I am currently working on cleaning up the labeling. Calls were annotated manually (by multiple researchers typing in the file name). This has led to several inconsistencies.
I have fixed most of them but a major one remains - there should only be 11 distinct labels but there are 33! Different annotators adopted different conventions. What is more concerning, some of the labels are ambiguous.
Here is a voila app hosted on [https://mybinder.org/] I created to play the recordings to help with relabeling. The source code can be found here.

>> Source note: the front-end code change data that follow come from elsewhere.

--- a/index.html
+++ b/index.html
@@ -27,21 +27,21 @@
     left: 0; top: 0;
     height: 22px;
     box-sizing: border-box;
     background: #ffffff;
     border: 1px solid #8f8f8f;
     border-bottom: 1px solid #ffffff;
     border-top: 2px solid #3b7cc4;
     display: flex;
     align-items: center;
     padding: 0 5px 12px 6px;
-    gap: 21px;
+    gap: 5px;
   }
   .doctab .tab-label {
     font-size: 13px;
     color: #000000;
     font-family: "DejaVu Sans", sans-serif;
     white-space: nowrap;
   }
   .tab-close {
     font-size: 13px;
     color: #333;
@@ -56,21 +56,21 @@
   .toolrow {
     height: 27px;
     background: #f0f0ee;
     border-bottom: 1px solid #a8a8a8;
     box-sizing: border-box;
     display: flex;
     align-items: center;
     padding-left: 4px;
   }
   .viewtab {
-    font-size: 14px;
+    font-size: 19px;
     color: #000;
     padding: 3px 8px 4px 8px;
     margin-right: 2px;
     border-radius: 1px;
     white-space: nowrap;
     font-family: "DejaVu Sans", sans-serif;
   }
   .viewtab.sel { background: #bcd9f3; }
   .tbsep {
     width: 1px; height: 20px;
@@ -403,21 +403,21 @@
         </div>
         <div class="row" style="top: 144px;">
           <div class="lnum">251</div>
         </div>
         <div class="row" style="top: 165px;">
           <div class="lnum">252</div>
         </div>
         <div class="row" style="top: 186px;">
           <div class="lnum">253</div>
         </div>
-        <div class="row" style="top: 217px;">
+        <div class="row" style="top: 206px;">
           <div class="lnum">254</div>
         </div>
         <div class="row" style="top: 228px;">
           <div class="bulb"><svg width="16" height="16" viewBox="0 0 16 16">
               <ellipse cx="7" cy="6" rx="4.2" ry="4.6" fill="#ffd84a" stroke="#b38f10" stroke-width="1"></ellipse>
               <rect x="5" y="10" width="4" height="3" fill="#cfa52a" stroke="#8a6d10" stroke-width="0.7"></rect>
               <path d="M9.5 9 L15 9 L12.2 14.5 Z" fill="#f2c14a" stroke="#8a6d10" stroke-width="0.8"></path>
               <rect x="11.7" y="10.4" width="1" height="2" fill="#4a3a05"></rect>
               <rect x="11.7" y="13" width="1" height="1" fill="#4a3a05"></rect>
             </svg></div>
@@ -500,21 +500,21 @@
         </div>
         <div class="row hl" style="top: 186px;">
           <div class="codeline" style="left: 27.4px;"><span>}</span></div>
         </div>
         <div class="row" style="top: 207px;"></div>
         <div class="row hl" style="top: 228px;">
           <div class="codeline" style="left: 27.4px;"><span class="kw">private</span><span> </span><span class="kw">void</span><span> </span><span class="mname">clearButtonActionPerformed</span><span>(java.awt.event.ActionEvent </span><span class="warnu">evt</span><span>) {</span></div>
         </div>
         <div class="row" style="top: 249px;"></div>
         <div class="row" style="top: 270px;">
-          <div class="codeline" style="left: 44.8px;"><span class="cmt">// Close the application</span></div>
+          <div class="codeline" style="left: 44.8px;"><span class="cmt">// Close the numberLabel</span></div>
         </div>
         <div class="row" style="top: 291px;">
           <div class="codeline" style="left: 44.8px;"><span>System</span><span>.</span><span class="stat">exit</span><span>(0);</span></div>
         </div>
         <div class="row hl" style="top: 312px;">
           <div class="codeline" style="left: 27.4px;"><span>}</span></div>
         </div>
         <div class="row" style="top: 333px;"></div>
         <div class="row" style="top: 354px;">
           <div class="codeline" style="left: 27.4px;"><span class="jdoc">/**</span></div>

Here is the original paper that analyzes the data.
Task #1
Out of the ambiguous labels ThuC
, ThuckC
, ThukC
, TukC
can you infer which map to Thuk
and which to Tuck
(these are correct label names)?
Could you please post your guesses below? This would be very helpful. If you do, ideally please work on the task before looking at the guesses by other people.
Task #2
Can you assign the call types in the dataset to one of the correct labels? You can submit your guesses using the following template.
type2labels = {
'Ag': ['example_label', 'example_label2'],
'Be': [],
'DC': [],
'Di': [],
'LT': [],
'Ne': [],
'So': [],
'Te': [],
'Th': [],
'Tu': [],
'Wh': []
}
Task #3
Can you add useful functionality to the voila app? For instance, maybe it would be helpful to see the spectrograms? Or maybe people using this application would feel more engaged with the task if they were greeted with an image of a zebra finch? How about including a set of zebra finch images and reloading it every x seconds?
Task #4 (tricky)
In processing of the data, there are 14 vocalizations labeled both as ‘chick’ and ‘adult’. Not knowing which class they belong to, I removed them. But can you somehow infer which is the correct label? Can you do so by listening to the calls? Or would some information from the paper be helpful?
Task #5 (advanced)
Can you run a clustering algorithm or one reducing dimensionality on this data? Is there a way of using this information, obtained in an unsupervised way, to reason about which examples may have been misclassified?
Task #6 (advanced)
With the initially corrected labels, can you train a model and see what calls it is least confident about? Could they potentially be misclassified in the dataset?
If you get any results on either of the tasks, please consider submitting a PR to the repo. Would be great if others could learn from your work
The plan is to clean this dataset so that we can practice more advanced methods of classifying audio, similarly to what we are doing in this thread (this dataset should be much more challenging).
FAQ
1. Why this initiative?
Quite often threads would pop up where people are struggling with finding ways to practice the materials in the lecture. The intent behind this thread is to help in this regard. Working on something that is interesting and can be useful to others is in my experience a great way to learn. Also, this task models closely situations you will encounter in the wild.
2. Radek, is it true that you find voila and ipywidgets amazing?
Yes! But it hasn’t always been that way! Precisely, up unto a couple of days ago, I never thought I would resort to this way of creating applications. Strangely enough a situation manifested where I genuinely felt I could benefit in my work from hacking a quick application together. Luckily enough I watched lecture 3 and… voila
3. Damn, this ipywidgets thing is confusing . How do you make sense of it?
It was super confusing to me as well! In fact, it still is. Luckily, I stumbled across the fabulous documentation for ipywidgets and read through the examples, did a couple of them along the way. I still can’t say I understand it well, but I now have some way of getting dangerous, even if through copying most of the code from the documentation and only making some minor adjustments here and there! That is precisely how we learn.